È arrivato il momento e non ho intenzione di attendere un attimo di più. Finalmente tutta la mia energia sovrasta quella che mi teneva imprigionato: la chiamo a raccolta, poi la espando tutt’attorno a me e la barriera telecinetica va in mille pezzi emettendo un profondo boato. L’alieno fa un passo indietro colpito dal rinculo del suo stesso colpo e quasi perde l’equilibrio.
Mi metto in piedi pulendomi il viso dalla terra con un braccio: potermi muovere non mi è mai parso più bello di così. Lo stesso fa Zarbon accanto a me e come credevo mi sembra molto preoccupato per i suoi vestiti e soprattutto per i suoi capelli; vi passa una mano, sciogliendo la treccia e scuotendoli per liberarli dal terriccio rosso.
«Hai impiegato anche troppo» mi rimprovera.
«Io? Non mi pare che tu abbia fatto prima di me.»
«Io ero impegnato a parlare, idiota.» Se prima avevo provato qualche vago sentimento positivo nei suoi confronti adesso ritorna in me prepotente la voglia di malmenarlo. «Tu non dovevi fare altro che liberarti.»
«È ciò che ho fatto, mi pare.»
Ci voltiamo entrambi verso l’alieno che a stento riesce a rimettersi in piedi. Questa tecnica, assieme alla precedente, pare aver prosciugato ogni goccia della sua già scarsa energia. Sembra preoccupato e fa bene a esserlo, anzi, non lo è ancora abbastanza.
Zarbon sorride, crudele. Questa è la sua vera natura e nessun gioiello o sorriso principesco potrà mai nasconderla.
«Peccato che tu non ci abbia liberati sul serio. Oltre ad avere avuto un vantaggio contro i tuoi sporchi simili forse avremmo davvero deciso di risparmiarti la vita, chissà. Dodoria, per cortesia, pensaci tu.»
Non aggiunge altro. Si impegna a dividere i suoi capelli in tre ciocche che intreccia con incredibile cura preoccupandosi che nemmeno un capello risulti fuori posto. Per una volta, tuttavia, un suo ordine non mi fa che piacere.
«Agli ordini, principessa.»
L’alieno trema come una foglia mentre mi avvicino a lui e non ha la forza per opporsi quando lo afferro per il cranio sollevandolo dal suolo. Il suo corpo è inerme, abbandonato, le braccia si alzano a stento e le mani non arrivano a sfiorare le mie.
«Per la cronaca, abbiamo letto il tuo nome sul rilevatore. Se ti sei illuso di avere qualche importanza mi dispiace per te ma no, non sei meno inutile di qualche ora fa.

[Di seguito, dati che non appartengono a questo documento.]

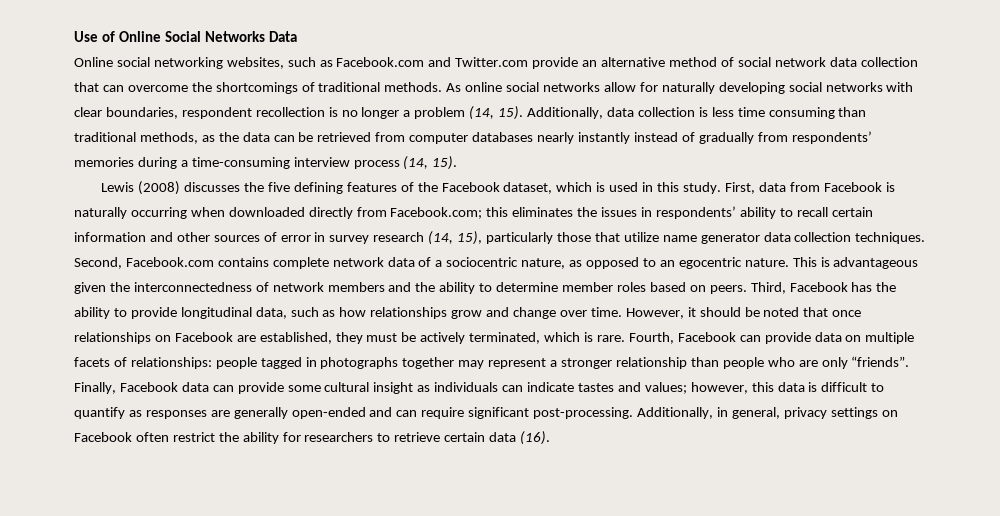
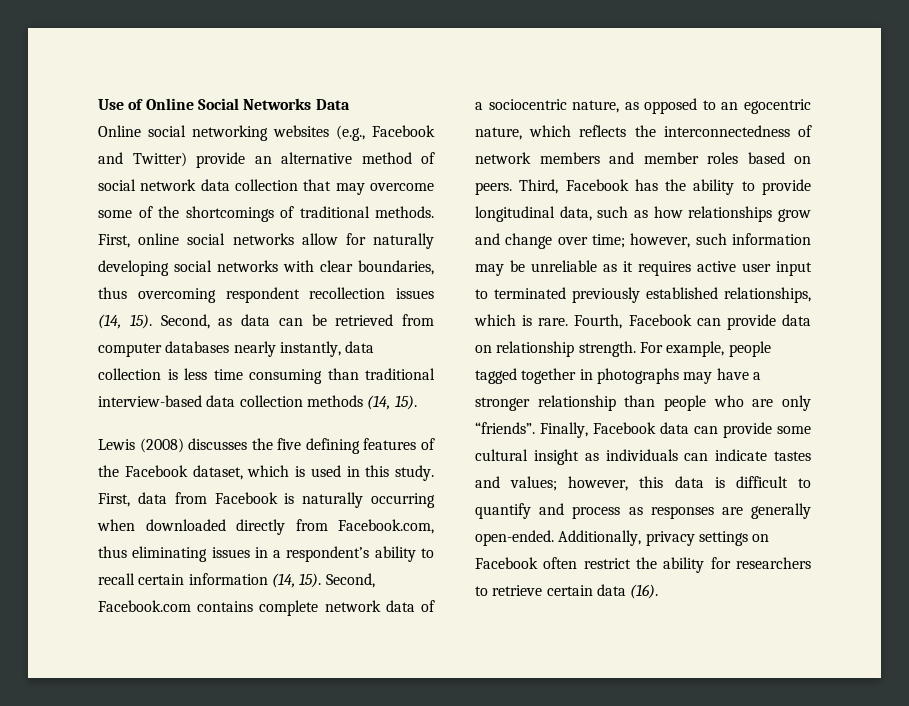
- Online social networking websites, such as Facebook.com and Twitter.com provide an alternative method of social network data collection that can overcome the shortcomings of traditional methods.
+ Online social networking websites (e.g., Facebook and Twitter) provide an alternative method of social network data collection that may overcome some of the shortcomings of traditional methods.
- As online social networks allow for naturally developing social networks with clear boundaries, respondent recollection is no longer a problem (14, 15). Additionally, data collection is less time consuming than traditional methods, as the data can be retrieved from computer databases nearly instantly instead of gradually from respondents’ memories during a time-consuming interview process (14, 15).
+ First, online social networks allow for naturally developing social networks with clear boundaries, thus overcoming respondent recollection issues (14, 15). Second, as data can be retrieved from computer databases nearly instantly, data collection is less time consuming than traditional interview-based data collection methods (14, 15).
- First, data from Facebook is naturally occurring when downloaded directly from Facebook.com; this eliminates the issues in respondents’ ability to recall certain information and other sources of error in survey research (14, 15), particularly those that utilize name generator data collection techniques.
+ First, data from Facebook is naturally occurring when downloaded directly from Facebook.com, thus eliminating issues in a respondent’s ability to recall certain information (14, 15).
- Second, Facebook.com contains complete network data of a sociocentric nature, as opposed to an egocentric nature. This is advantageous given the interconnectedness of network members and the ability to determine member roles based on peers.
+ Second, Facebook.com contains complete network data of a sociocentric nature, as opposed to an egocentric nature, which reflects the interconnectedness of network members and member roles based on peers.
- Third, Facebook has the ability to provide longitudinal data, such as how relationships grow and change over time. However, it should be noted that once relationships on Facebook are established, they must be actively terminated, which is rare.
+ Third, Facebook has the ability to provide longitudinal data, such as how relationships grow and change over time; however, such information may be unreliable as it requires active user input to terminated previously established relationships, which is rare.
- Fourth, Facebook can provide data on multiple facets of relationships: people tagged in photographs together may represent a stronger relationship than people who are only “friends”.
+ Fourth, Facebook can provide data on relationship strength. For example, people tagged together in photographs may have a stronger relationship than people who are only “friends”.
- Finally, Facebook data can provide some cultural insight as individuals can indicate tastes and values; however, this data is difficult to quantify as responses are generally open-ended and can require significant post-processing. Additionally, in general, privacy settings on Facebook often restrict the ability for researchers to retrieve certain data (16).
+ Finally, Facebook data can provide some cultural insight as individuals can indicate tastes and values; however, this data is difficult to quantify and process as responses are generally open-ended. Additionally, privacy settings on Facebook often restrict the ability for researchers to retrieve certain data (16).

Però adesso non ha più importanza, no?»
Così, a mezz’aria col collo stretto tra le mie dita, non può parlare ed è proprio un peccato, perché la risposta a quella domanda è molto interessante. Per non lasciare nulla di incompreso lo faccio io e non riesco a trattenere le risa.
«No, non ne ha più!»
Finalmente posso sfogare la mia rabbia contro quest’essere. Gli premo le mani contro la testa sentendo il cranio molle scricchiolare e qualcosa all’interno spostarsi. Premo senza pietà, senza fermarmi, finché qualcosa non fa crack e la sua testa si apre in due spaccando la pelle e inondandomi le mani di viscido sangue viola. La sensazione è stata davvero soddisfacente; lo getto a terra, ormai senza vita, pulendomi le mani contro la battle suit e impregnandomela di quello schifoso viscidume.
Zarbon sbuffa.
«Non sai davvero essere più discreto?»
«Taci se non vuoi essere il prossimo» lo rimbecco. Nello stesso istante in cui si lascia ricadere sulla spalla la sua treccia perfetta il rilevatore ci avvisa che le presenze si sono fatte molto vicine. Alzo gli occhi: uno sciame di puntini neri ronza all’orizzonte contro la poca luce che illumina il cielo. Mi sgranchisco le dita e Zarbon fa lo stesso.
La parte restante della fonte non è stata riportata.